» **Work instruction**
Retype every entry below without pictures.

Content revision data

|---|

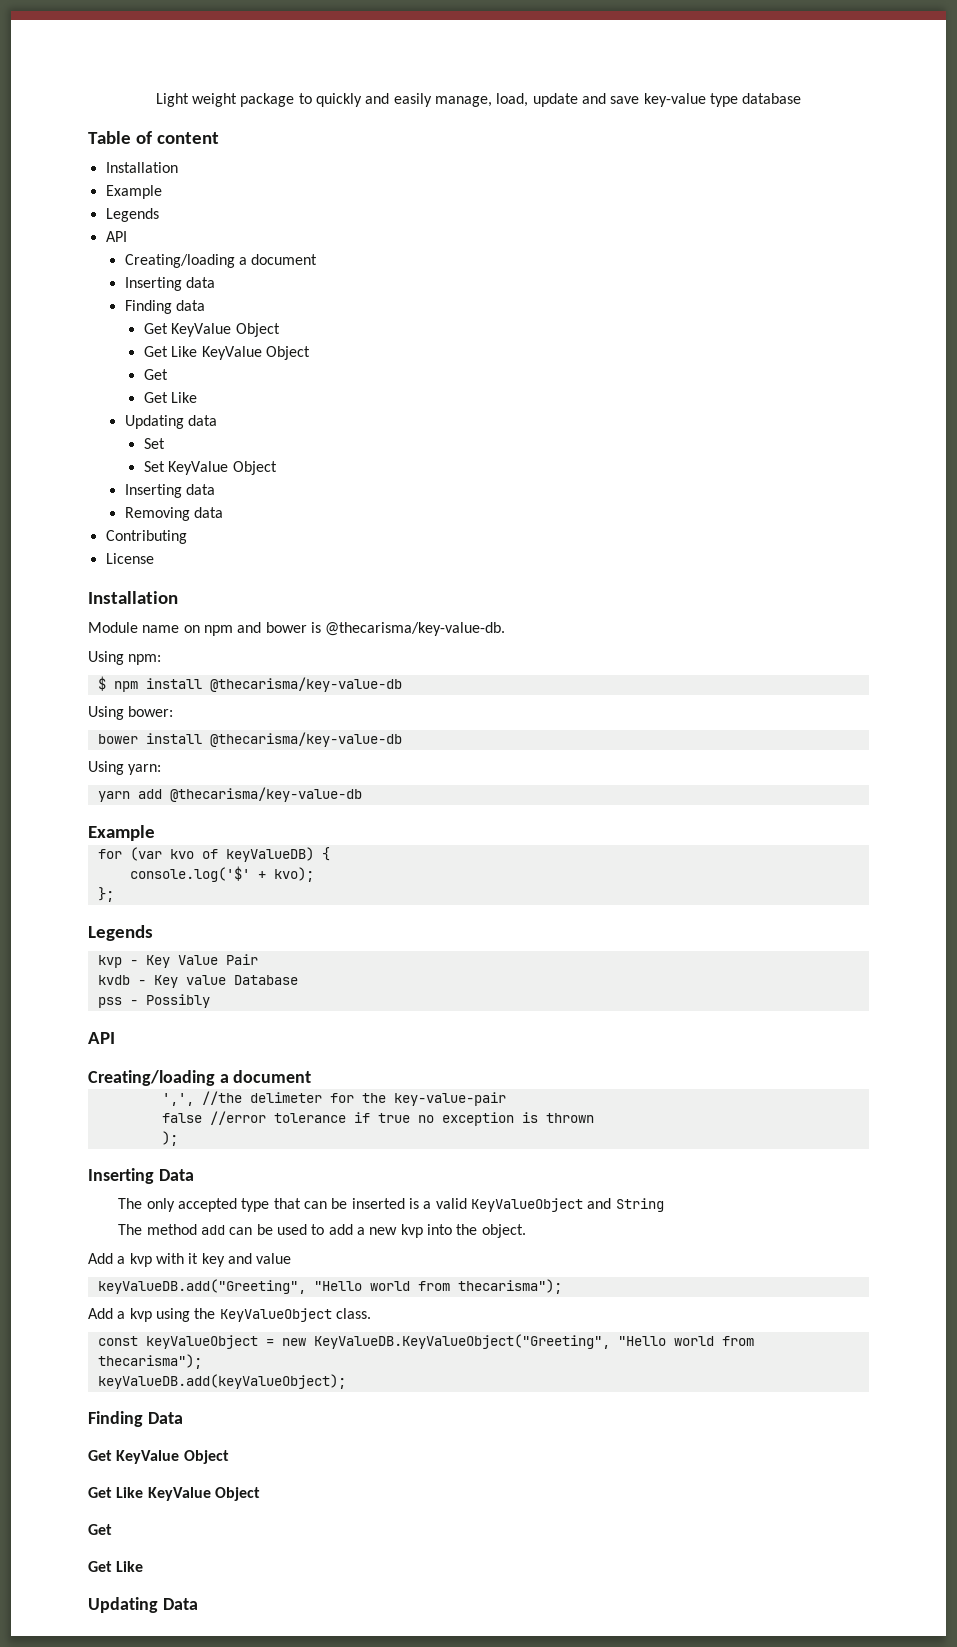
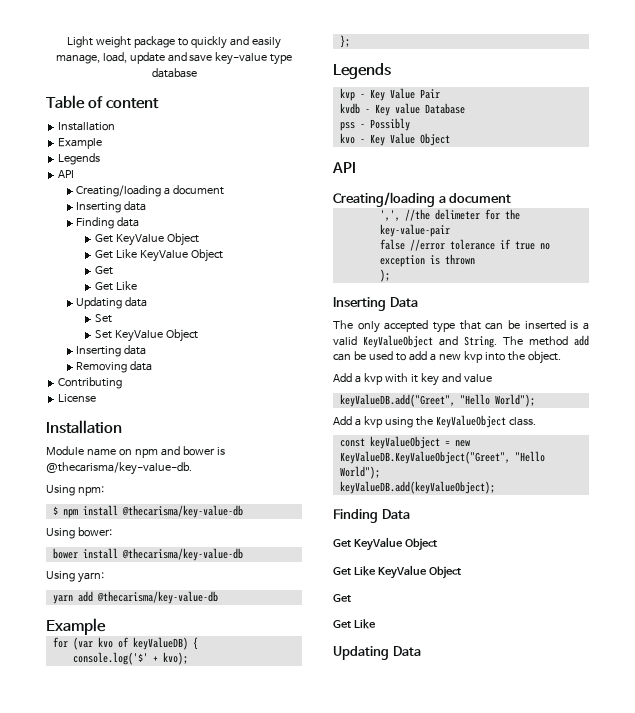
(210, 1001) none -> [339,133,450,146] // kvo - Key Value Object
[615,1198,664,1212] String // -> [464,336,497,348] String.
[97,1279,562,1294] keyValueDB.add("Greeting", "Hello world from thecarisma"); -> [339,394,535,407] keyValueDB.add("Greet", "Hello World");
[313,1334,754,1349] [97,1354,202,1369] KeyValueDB.KeyValueObject("Greeting", "Hello world from thecarisma"); -> [339,451,545,464] [339,466,380,479] KeyValueDB.KeyValueObject("Greet", "Hello World");

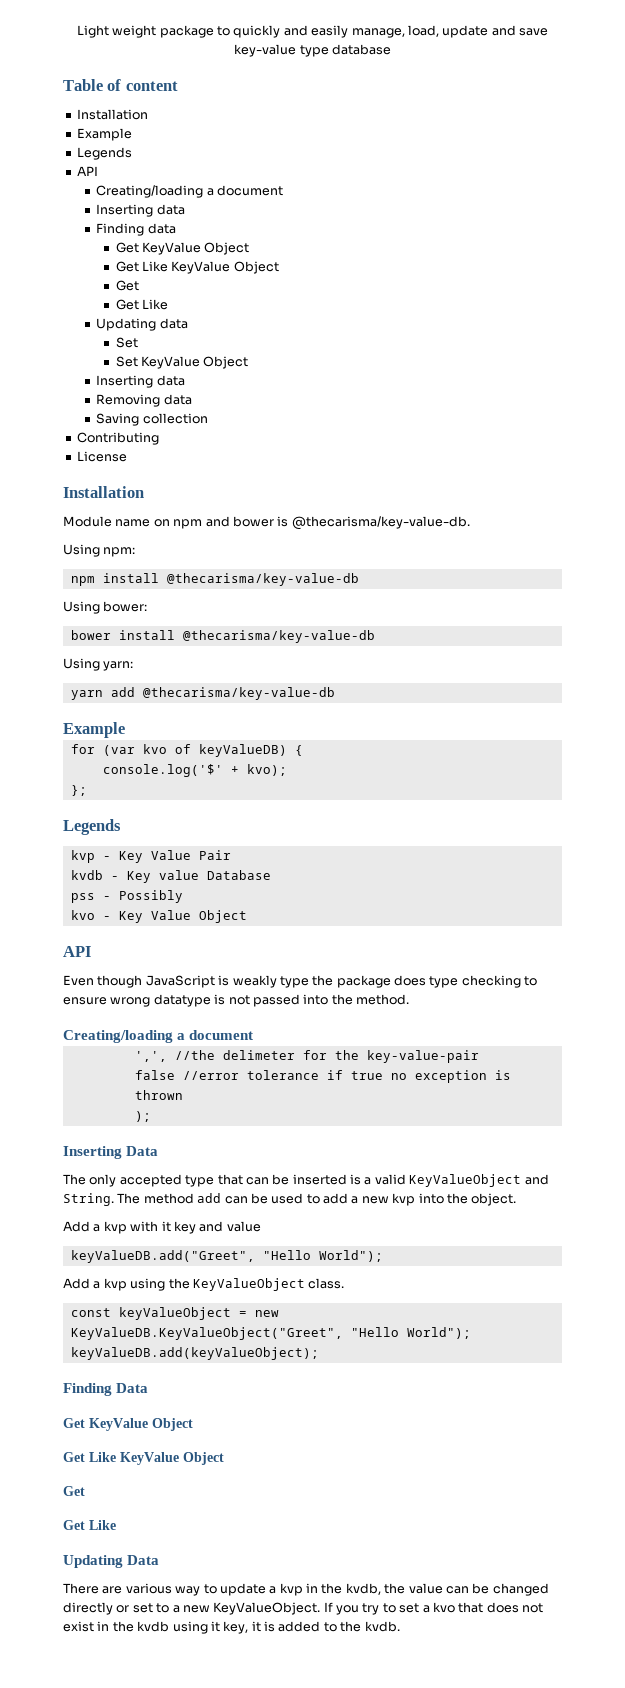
(153, 366) none -> [96,413,208,426] // Saving collection
[52,506,58,515] $ -> (136, 552) none
(356, 167) none -> [63,975,538,988] [63,994,409,1007] // Even though JavaScript is weakly type the package does type checking to ensure wrong datatype is not passed into the method.
(421, 651) none -> [63,1583,549,1596] [63,1602,543,1615] [63,1621,400,1634] // There are various way to update a kvp in the kvdb, the value can be changed directly or set to a new KeyValueObject. If you try to set a kvo that does not exist in the kvdb using it key, it is added to the kvdb.

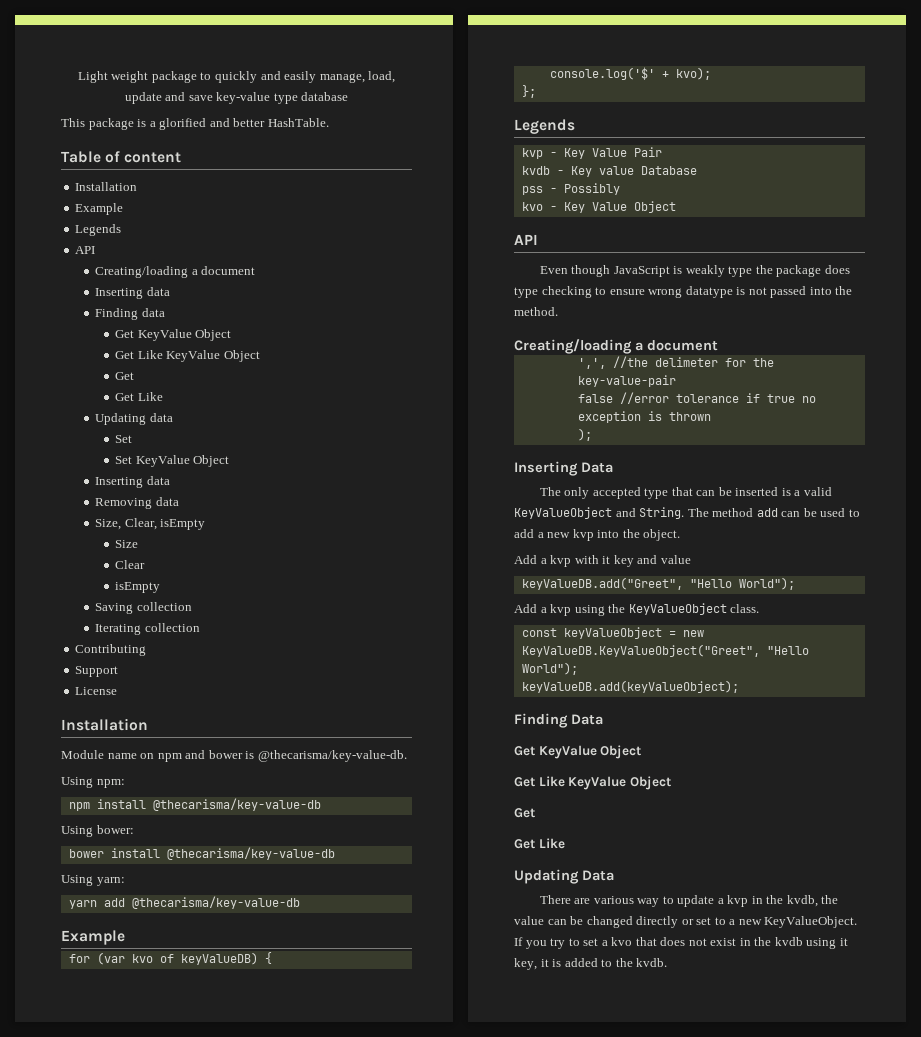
(391, 49) none -> [61,118,329,130] // This package is a glorified and better HashTable.
(192, 399) none -> [95,518,206,530] [115,540,139,548] [115,560,146,569] [115,582,161,593] // Size, Clear, isEmpty // Size // Clear // isEmpty
(208, 418) none -> [95,623,200,635] // Iterating collection
(159, 438) none -> [75,666,119,677] // Support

|---|

» **Task result**
(210, 1001) none -> [339,133,450,146] // kvo - Key Value Object
[615,1198,664,1212] String // -> [464,336,497,348] String.
[97,1279,562,1294] keyValueDB.add("Greeting", "Hello world from thecarisma"); -> [339,394,535,407] keyValueDB.add("Greet", "Hello World");
[313,1334,754,1349] [97,1354,202,1369] KeyValueDB.KeyValueObject("Greeting", "Hello world from thecarisma"); -> [339,451,545,464] [339,466,380,479] KeyValueDB.KeyValueObject("Greet", "Hello World");

(153, 366) none -> [96,413,208,426] // Saving collection
[52,506,58,515] $ -> (136, 552) none
(356, 167) none -> [63,975,538,988] [63,994,409,1007] // Even though JavaScript is weakly type the package does type checking to ensure wrong datatype is not passed into the method.
(421, 651) none -> [63,1583,549,1596] [63,1602,543,1615] [63,1621,400,1634] // There are various way to update a kvp in the kvdb, the value can be changed directly or set to a new KeyValueObject. If you try to set a kvo that does not exist in the kvdb using it key, it is added to the kvdb.

(391, 49) none -> [61,118,329,130] // This package is a glorified and better HashTable.
(192, 399) none -> [95,518,206,530] [115,540,139,548] [115,560,146,569] [115,582,161,593] // Size, Clear, isEmpty // Size // Clear // isEmpty
(208, 418) none -> [95,623,200,635] // Iterating collection
(159, 438) none -> [75,666,119,677] // Support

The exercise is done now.